Router access points that provide WiFi connectivity using common WiFi encryption protocols such as WPA2 only implement encryption after the association sequence process has taken place. Because WiFi packets can be easily forged and sent unencrypted to nearby devices, forged packets impersonating your WiFi router can trick your device into loading IEs that contain a payload capable of triggering a memory buffer overflow condition on vulnerable computers using unpatched WiFi chips. Once data proven to trigger a memory buffer overflow condition has been identified for a specific WiFi chip, such as the Broadcom 4xxx(x) series of chips, that exploit code can be used repeatedly with different buffer overflow payloads in order to run customized malware code with full privileges on the computing devices processor. You are probably safer with a Broadcom chip now if patched and never compromised, than with a different chip that may not have yet had the WiFi vulnerability disclosed.
A connecting computing device that comes within WiFi range of a vulnerable target has no way of knowing that the rogue access point is fake until after the authentication process takes place. The attacker simply identifies the ideal code to insert into the IEs Value section that triggers a memory buffer overflow on the targeted WiFi chip, thereby allowing the attacker to inject code into memory that runs with full root privileges on the processor chip.

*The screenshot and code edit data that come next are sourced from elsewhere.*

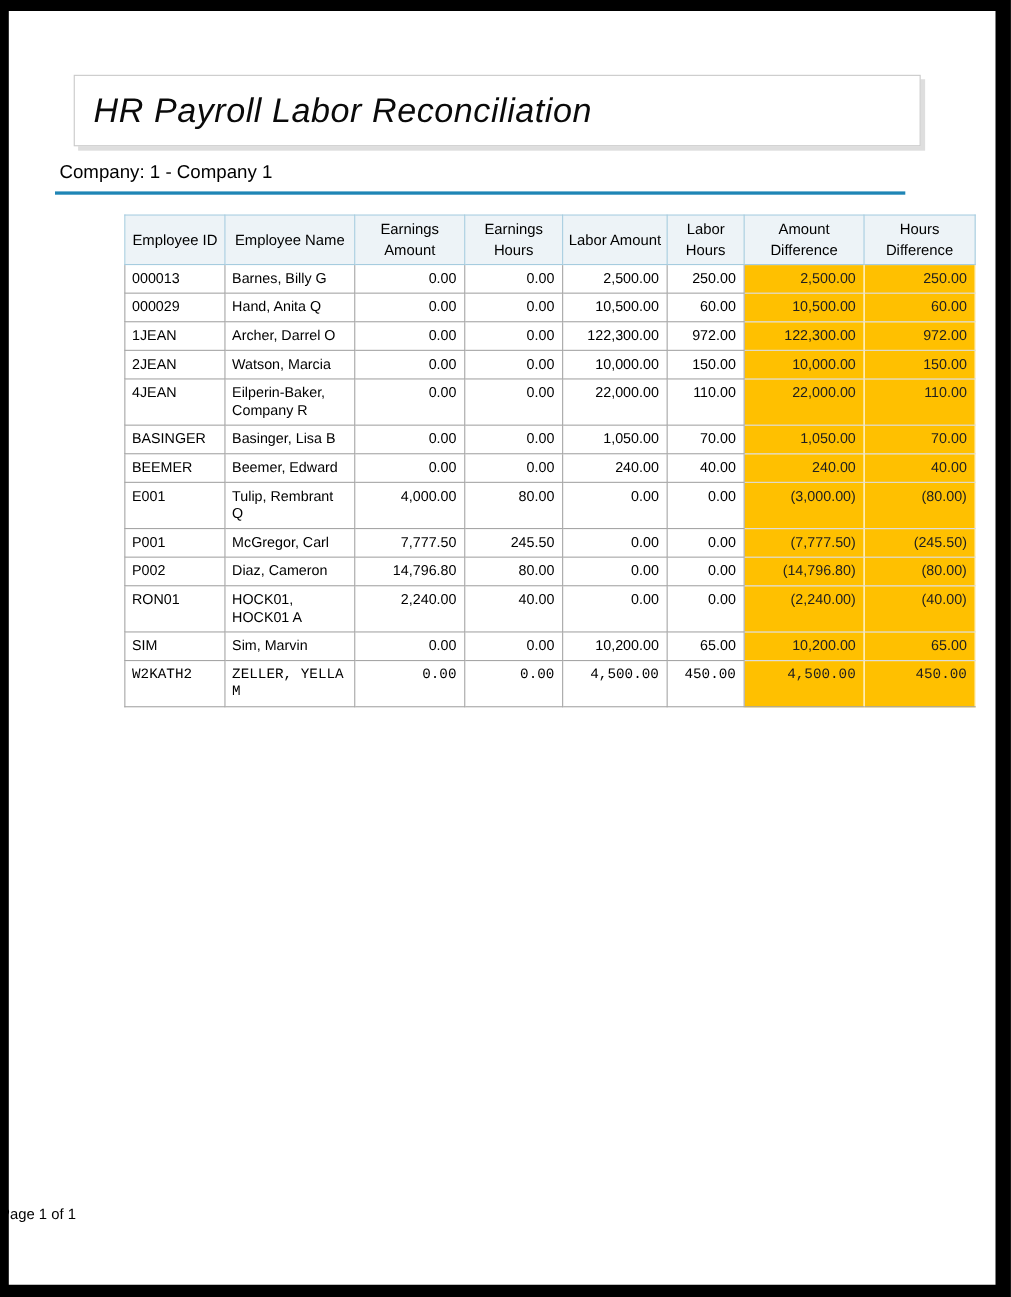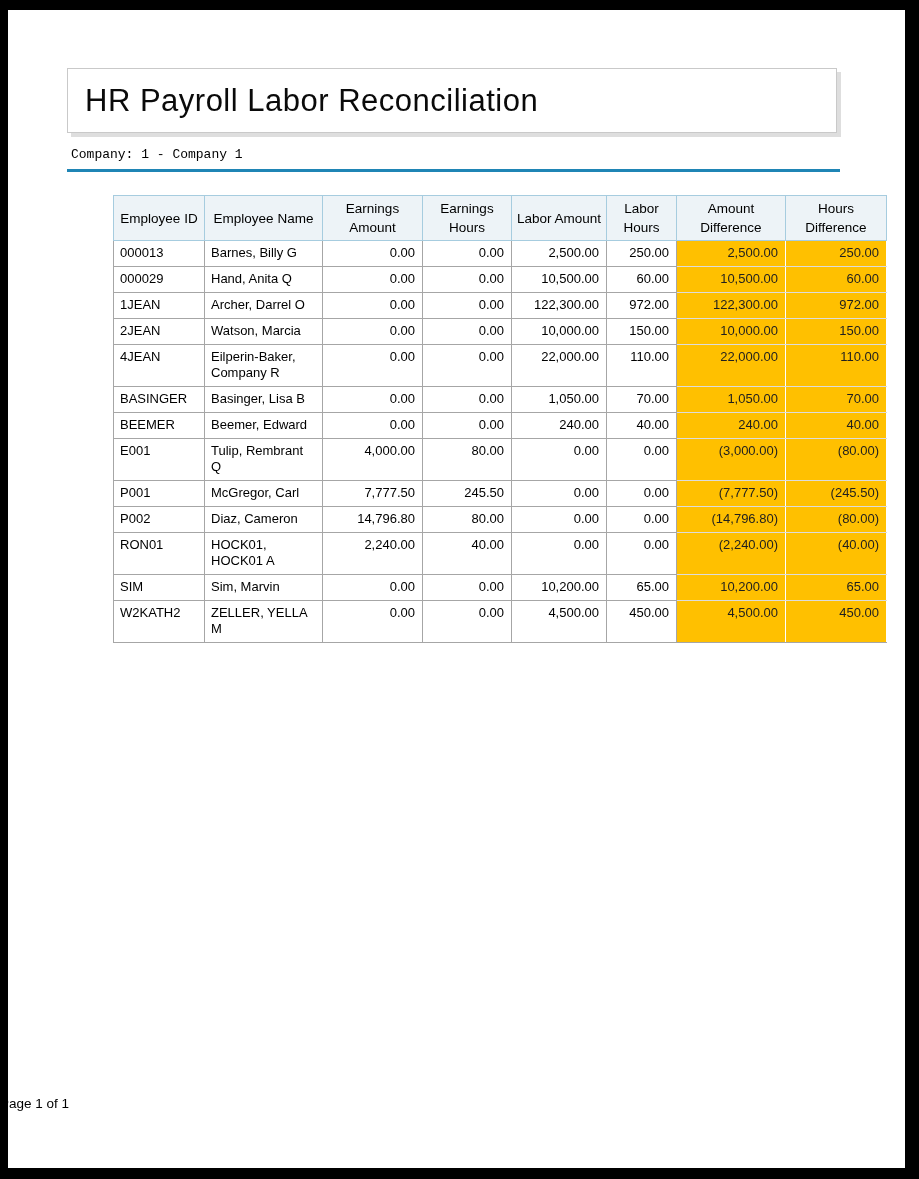--- a/index.html
+++ b/index.html
@@ -31,6 +31,7 @@
     display: flex;
     align-items: center;
     padding-left: 17px;
+    font-style: italic;
   }
   .title-box h1 {
     font-size: 31px;

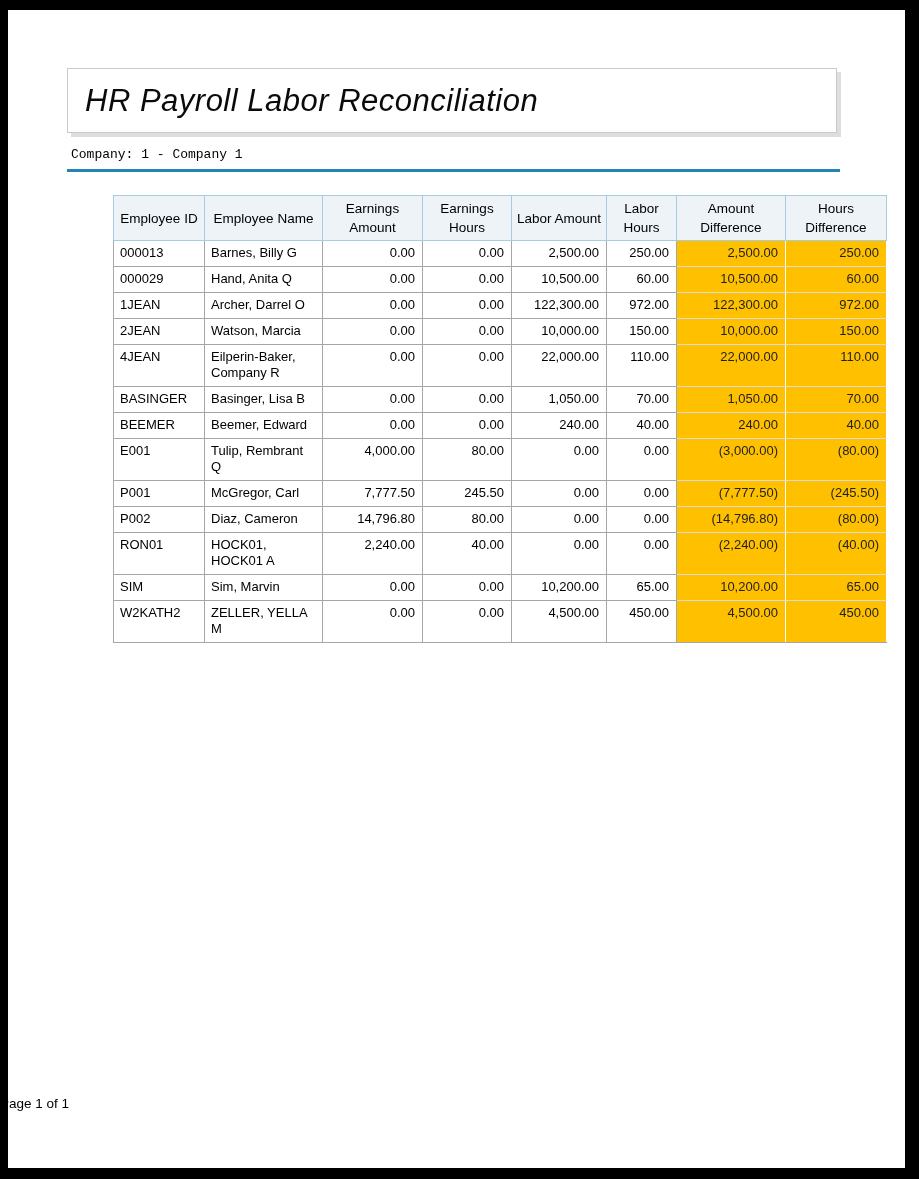--- a/index.html
+++ b/index.html
@@ -43,12 +43,11 @@
   
   .company-line {
     position: absolute;
-    left: 67px; top: 147px;
+    left: 50px; top: 147px;
     width: 773px;
-    font-size: 13px;
+    font-size: 17px;
     padding: 0 0 7px 4px;
     border-bottom: 3px solid var(--rule, #1f85b5);
-    font-family: Liberation Mono, monospace;
   }
   
   .table-wrap {

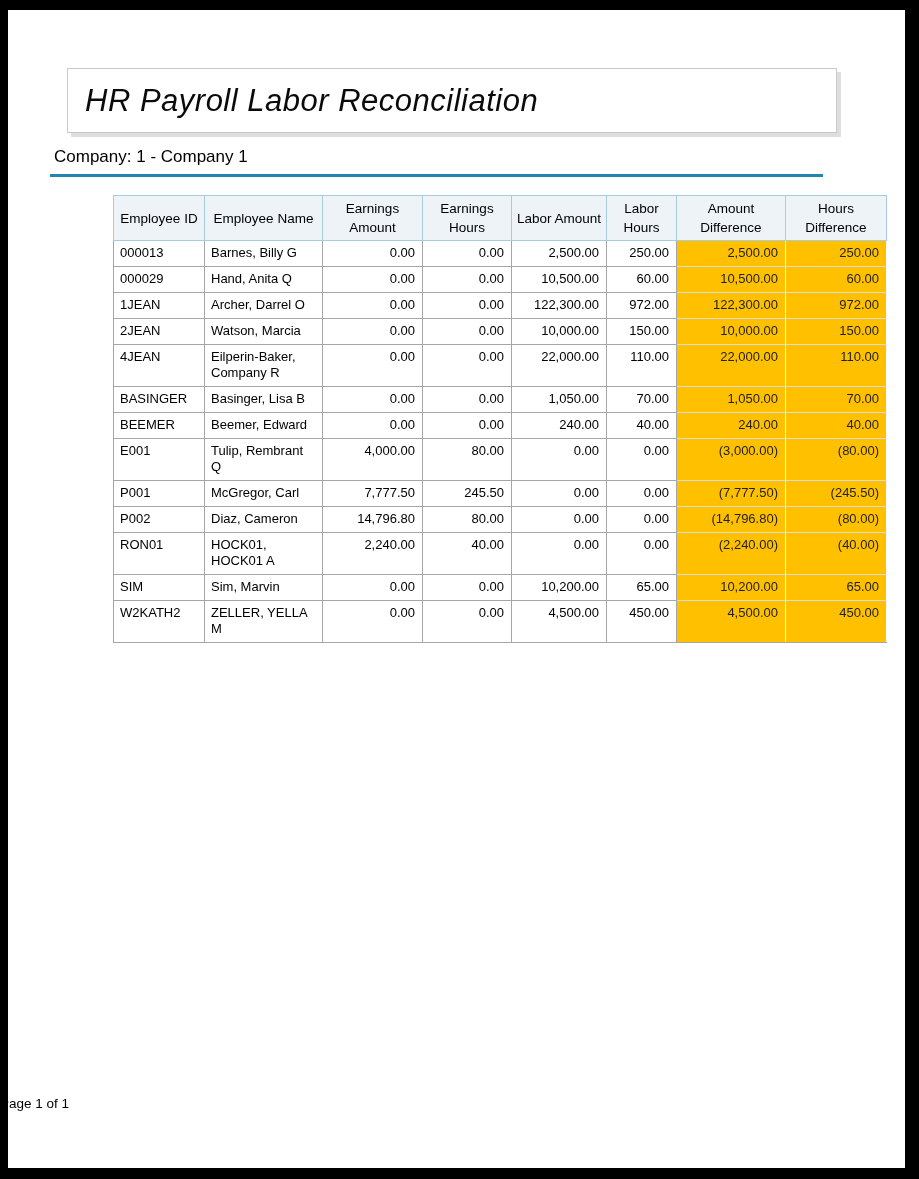--- a/index.html
+++ b/index.html
@@ -96,7 +96,7 @@
     border-bottom-color: #dcdcdc;
     color: #1f1f1f;
   }
-  tbody tr:last-child td { border-bottom-color: var(--row-border, #a6a6a6); }
+  tbody tr:last-child td { border-bottom-color: var(--row-border, #a6a6a6); font-family: Liberation Mono, monospace; }
   
   .footer {
     position: absolute;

This vulnerability is less specific to any computing platform and more due to problems with the 802.11 association protocol and the inherent potential for an attacker to inject the right set of values into the IEs that results in a buffer overflow, leading to root control of the targeted device if vulnerable. Atmel, a competitor to Broadcom (Now owned by Cyprus) had recent disclosures as well in their ZLL Touchlink protocol that can compromise Philips Smart bulbs among other devices that incorporate the vulnerable chip and protocol. Other protocols beyond 802.11 have issues related to the Beaconing and Association process that takes place between WiFi devices before authentication and encryption take effect. Even the 802.15.4 Protocol used by newer Amtel chips on the Silver Spring Networks meter readers have vulnerabilities that have been identified by NSF funded researchers. http://cap.ece.gatech.edu/papers/securecomm10.pdf
News reports indicate that North Korea actors, “Hidden Cobra”, was likely behind the attack on the NHS. Similar attacks using the broadly available “Broadpwn” vulnerable devices are much more likely to happen sooner rather than later, before patches get applied to lock down these devices. News reports indicate that our US Government has concerns that a major cyber attack could be imminent. I tend to agree and remain concerned.
Ask yourself, can I run without WiFi? You may want to consider operating a little differently until this gets patched!